I'm sorry to hear that. It has be difficult for you when you're managing your end of the r/s and he's not happy. I just want to start by saying that you're not responsible for how someone else feels A pwBPD feel more negative feelings that positive ones, and they don't have the ability to self sooth but it doesn't mean that you need to sooth him. Validation is a good tool because it makes someone else feel like they're heard. "I understand" is a good supportive statement but validation with how I understand it, is reading between the lines and putting it into words. For example, in your post I used empathy, how does it feel to be in your shoes, it has to be difficult when you're the one behind the wheel of the whole r/s? It's a lot for one person and there's a change of burning yourself out.

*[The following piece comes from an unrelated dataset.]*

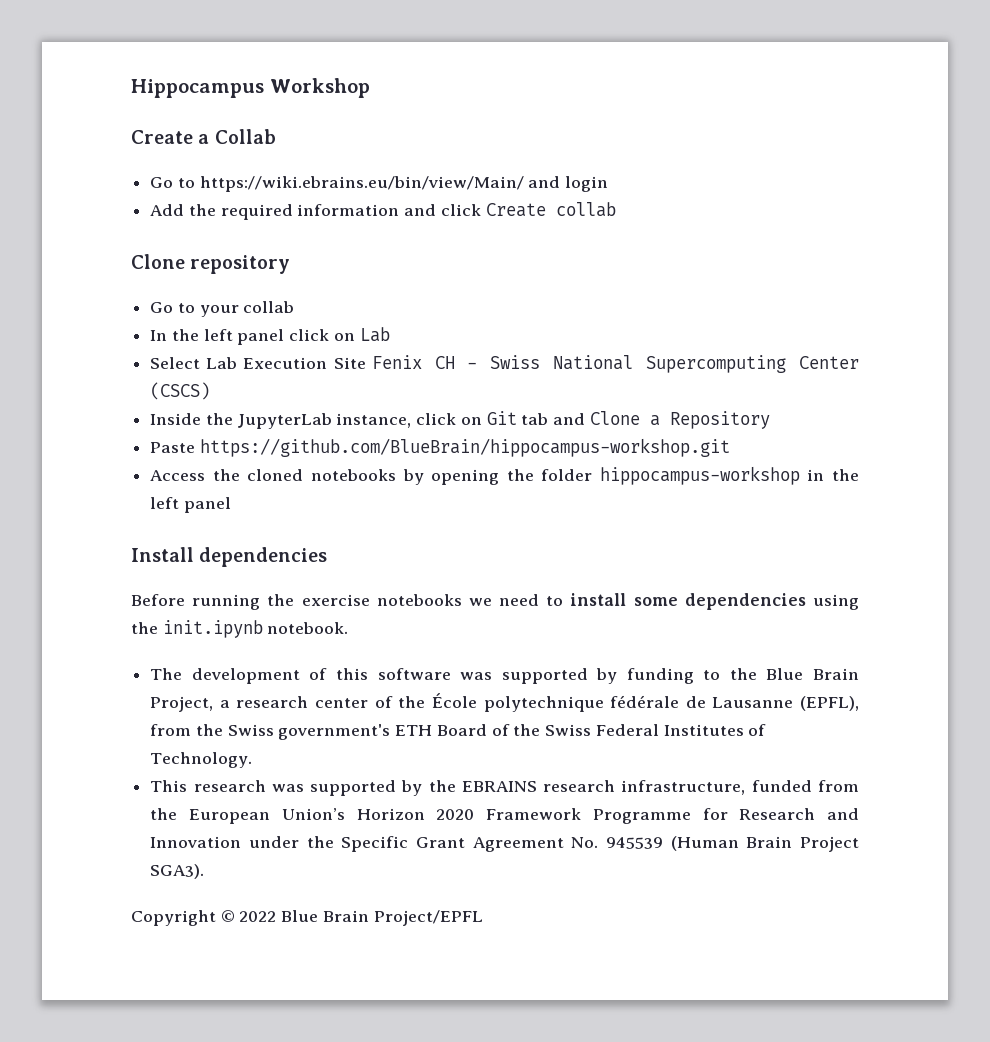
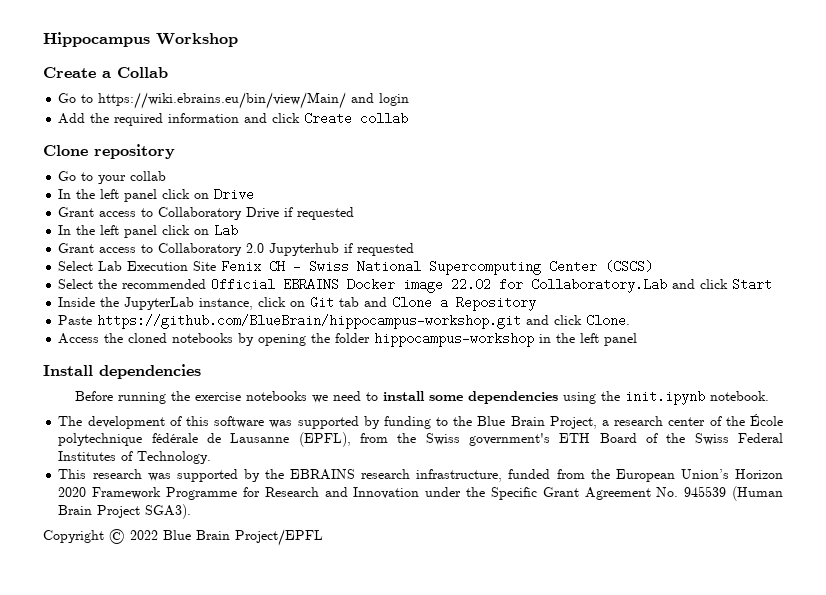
(295, 307) none -> [58,188,255,202] [58,207,355,220] // In the left panel click on Drive // Grant access to Collaboratory Drive if requested
(390, 334) none -> [58,243,415,256] // Grant access to Collaboratory 2.0 Jupyterhub if requested
(211, 391) none -> [58,278,773,293] // Select the recommended Official EBRAINS Docker image 22.02 for Collaboratory.Lab and click Start
(730, 447) none -> [526,314,631,327] and click Clone.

I think that not JADE'ing is a good goal, I speak for myself when I say this and results may vary but it took time and practive to unlearn my habits and learn new ones. Be patient with yourself and keep trying.

If my ex is convinced that the sky is red, well her reality is real to her, just like mine is to me, she suffers from a serious mental illness, she is who she is. So be it, if she thinks that it's red, I choose to not try to convince her that it's blue, I used to argue with her to try to see things my way but that's before I understand that she displays traits of BPD. Baiting was probably one of the things that took the longest for me to stop falling into the trap but when we don't JADE, it doesn't give her any wiggle room to start conflict or to perpetuate it, it starts with her and it ends with me. It took time and practive but she knows that if she tries to pick a fight she's going to be fighting with herself, she seldom tries to pick one.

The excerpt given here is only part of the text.